Parse forbidden errors to return forbidden actions #1463

andresmgot · 2020-01-16T17:09:57Z

Description of the change

Follow up of #1450

With Helm 3, we are currently not doing the pre-validation to check if the user has enough permissions. Because of that, we are currently returning the raw error to the user. That's a regression in the UX since with Helm 2 we give a detailed list of roles needed to perform the requested action.

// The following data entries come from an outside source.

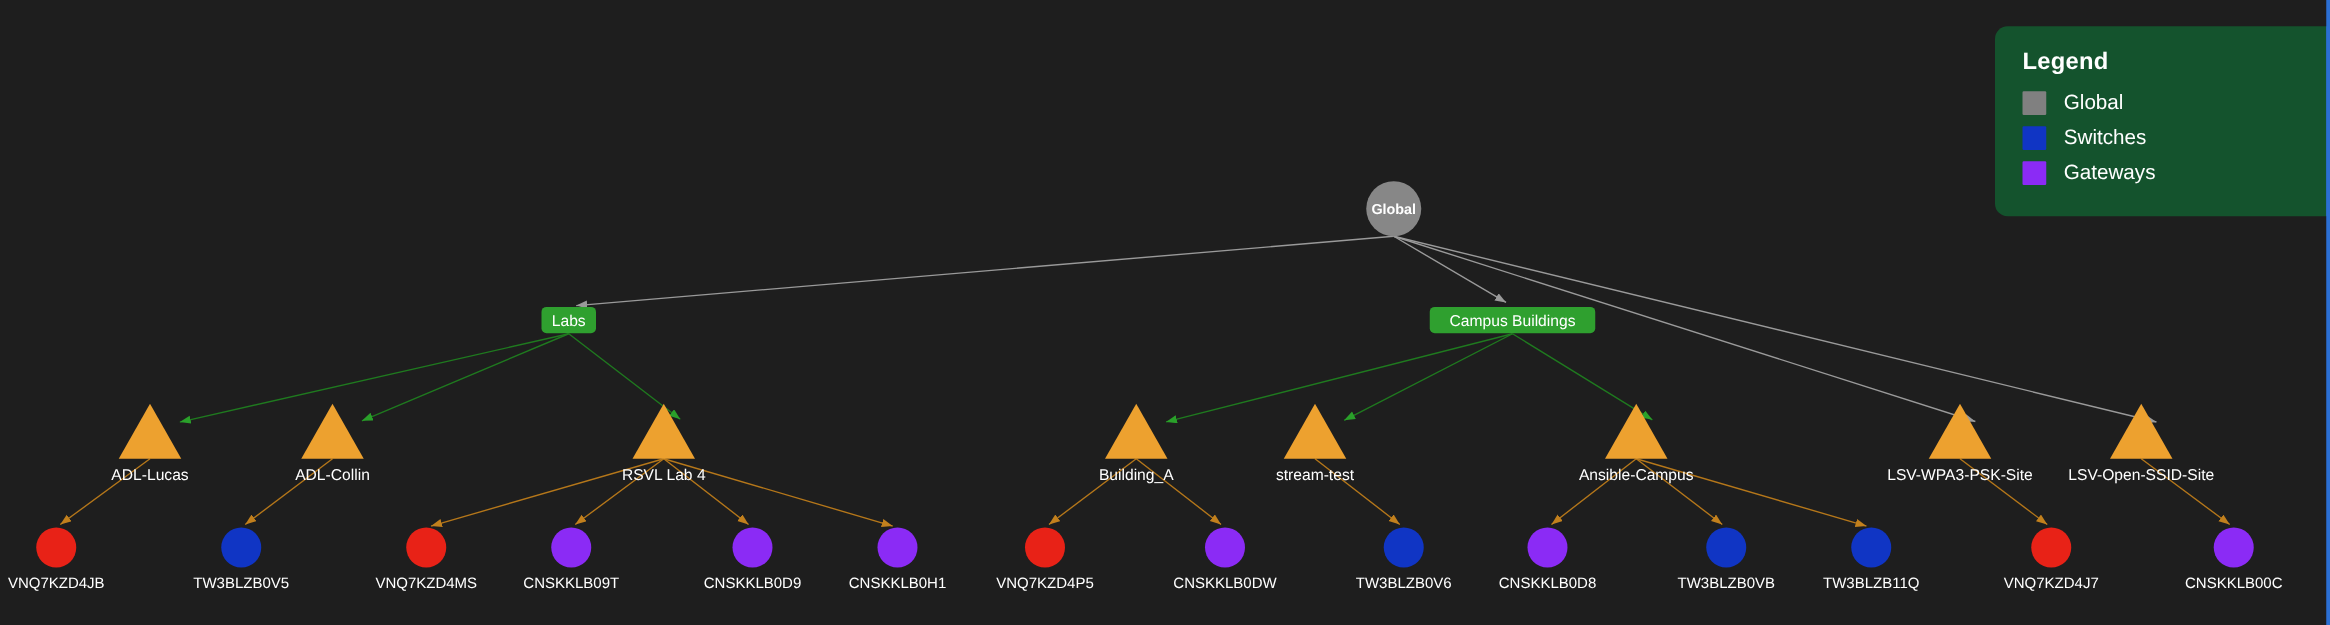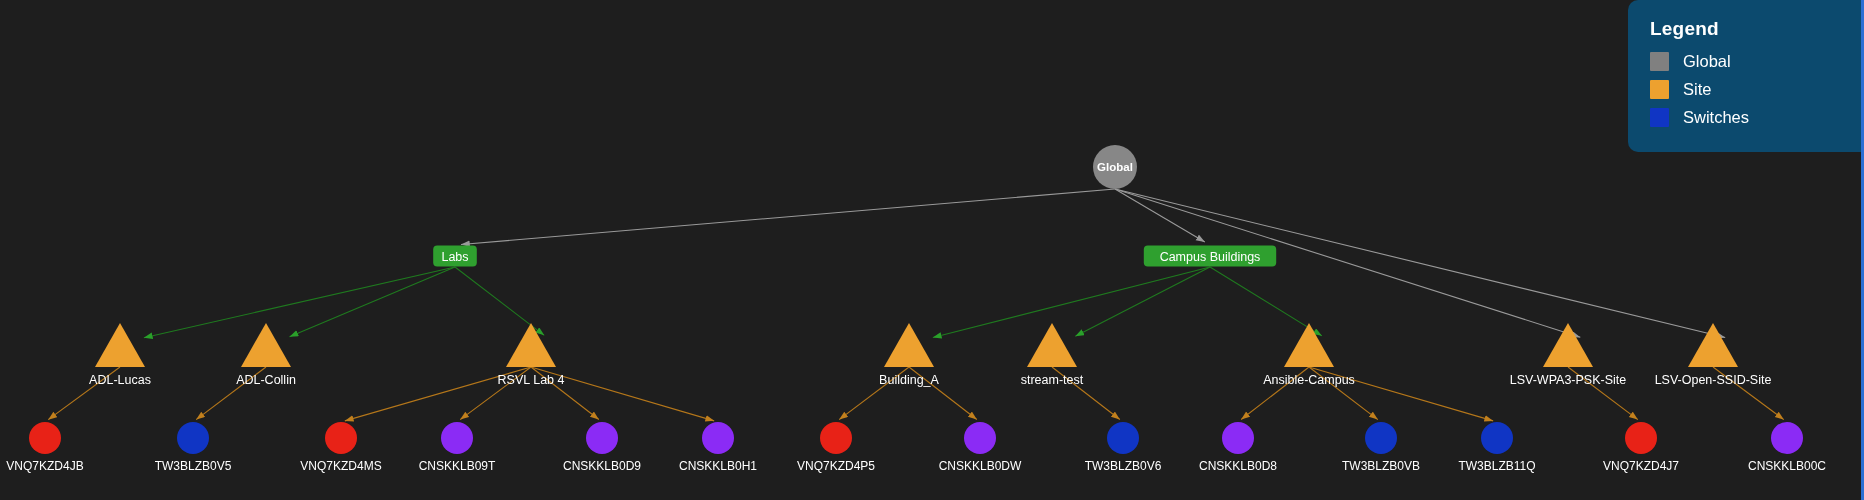--- a/index.html
+++ b/index.html
@@ -22,23 +22,23 @@
     fill:#ffffff;font-size:11.5px;font-weight:bold;text-anchor:middle;
     font-family:"Liberation Sans","DejaVu Sans",sans-serif;
   }
   .collection-label{
     fill:#ffffff;font-size:12.5px;font-weight:normal;text-anchor:middle;
     font-family:"Liberation Sans","DejaVu Sans",sans-serif;
   }
 
   
   #legend{
-    position:absolute;right:0px;top:0;
-    width:236px;
-    background:#0c4a6e;
+    position:absolute;right:0px;top:21px;
+    width:268px;
+    background:#14532d;
     border-radius:10px 0 0 10px;
     padding:14px 0 16px 22px;
     box-sizing:border-box;
     border-right:3px solid #2b6fd4;
   }
   #legend .legend-title{
     color:#ffffff;font-size:19px;font-weight:bold;margin:4px 0 12px 0;
     letter-spacing:.2px;
   }
   #legend .legend-row{
@@ -202,22 +202,22 @@
 </div>
 
 <div id="legend">
   <div class="legend-title">Legend</div>
   <div id="legend-rows">
       <div class="legend-row">
         <div class="swatch" style="background: rgb(128, 128, 128);"></div>
         <div class="legend-text">Global</div>
       </div>
       <div class="legend-row">
-        <div class="swatch" style="background: rgb(237, 161, 47);"></div>
-        <div class="legend-text">Site</div>
+        <div class="swatch" style="background: rgb(16, 53, 196);"></div>
+        <div class="legend-text">Switches</div>
       </div>
       <div class="legend-row">
-        <div class="swatch" style="background: rgb(16, 53, 196);"></div>
-        <div class="legend-text">Switches</div>
+        <div class="swatch" style="background: rgb(139, 43, 245);"></div>
+        <div class="legend-text">Gateways</div>
       </div>
     </div>
 </div>
 <div class="right-edge"></div>
 
 </body></html>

What this PR proposes is to parse the error returned by Helm and give an user-friendly error (like we do in Helm 2) with the permissions needed.

Benefits

When trying to do an operation over an application, we are parsing the error returned by the Helm client, returning all the information that we have:

The good thing about this approach is that we are not assuming anything. We are just leaving Helm do its work and forward its response.

Possible drawbacks

From the screenshot above, you can notice that we are returning that the user needs permission to create PVCs and to delete a bunch of things. This is because helm stops processing the chart once one element fails to be installed but then it tries to delete everything (even if it has not been created). This can be an issue with Helm because the error message is a bit misleading (and because we are using atomic installations).

In any case, since we are not pre-checking that the user has permissions to do everything that the chart contains, the user may need to iterate several times over the error page (if the admin gives permissions one by one).

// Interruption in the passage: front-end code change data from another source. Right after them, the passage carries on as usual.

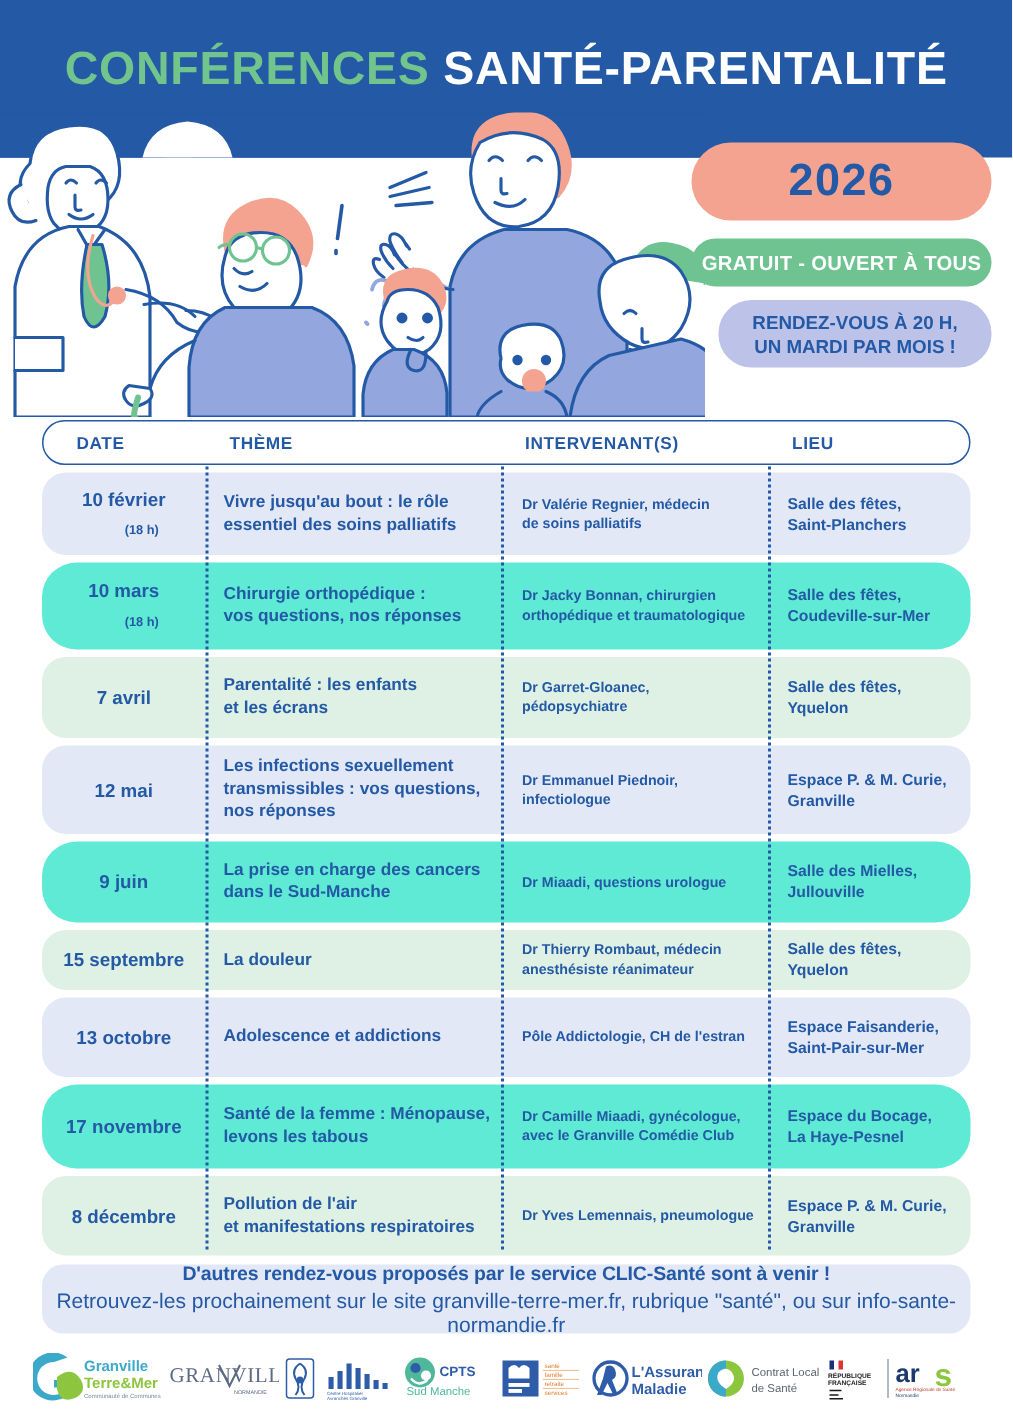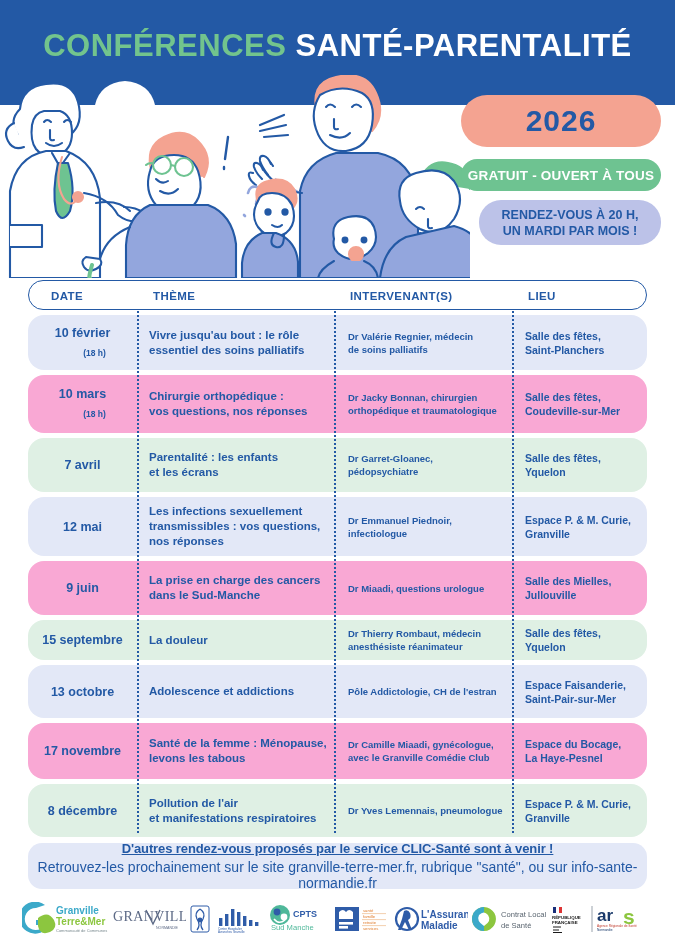--- a/index.html
+++ b/index.html
@@ -145,21 +145,21 @@
 
   .row {
     position: relative;
     border-radius: 16px;
     margin-bottom: 5px;
     display: flex;
     align-items: center;
     overflow: visible;
   }
   .row.blue  { background: #e3e8f7; }
-  .row.pink  { background: #f9a8d4; }
+  .row.pink  { background: #5eead4; border-radius: 23px; }
   .row.green { background: #dff0e4; }
 
   .cell {
     position: absolute;
     color: #2b4a9b;
     line-height: 14px;
   }
   .c-date {
     left: 0; width: 109px;
     text-align: center;
@@ -208,21 +208,20 @@
     flex-direction: column;
     align-items: center;
     justify-content: center;
     text-align: center;
   }
   .note-1 {
     color: #2359a5;
     font-size: 13px;
     font-weight: bold;
     letter-spacing: -0.1px;
-    text-decoration: underline;
   }
   .note-2 {
     color: #2359a5;
     font-size: 14px;
     margin-top: 3px;
   }
 
   
   .logos {
     position: absolute;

absoludity · 2020-01-16T20:10:43Z

I do like the idea of just letting helm do the work and we just parse its error, but the experience is still quite a bit worse that we had. Details below:

Possible drawbacks

From the screenshot above, you can notice that we are returning that the user needs permission to create PVCs and to delete a bunch of things. This is because helm stops processing the chart once one element fails to be installed but then it tries to delete everything (even if it has not been created). This can be an issue with Helm because the error message is a bit misleading (and because we are using atomic installations).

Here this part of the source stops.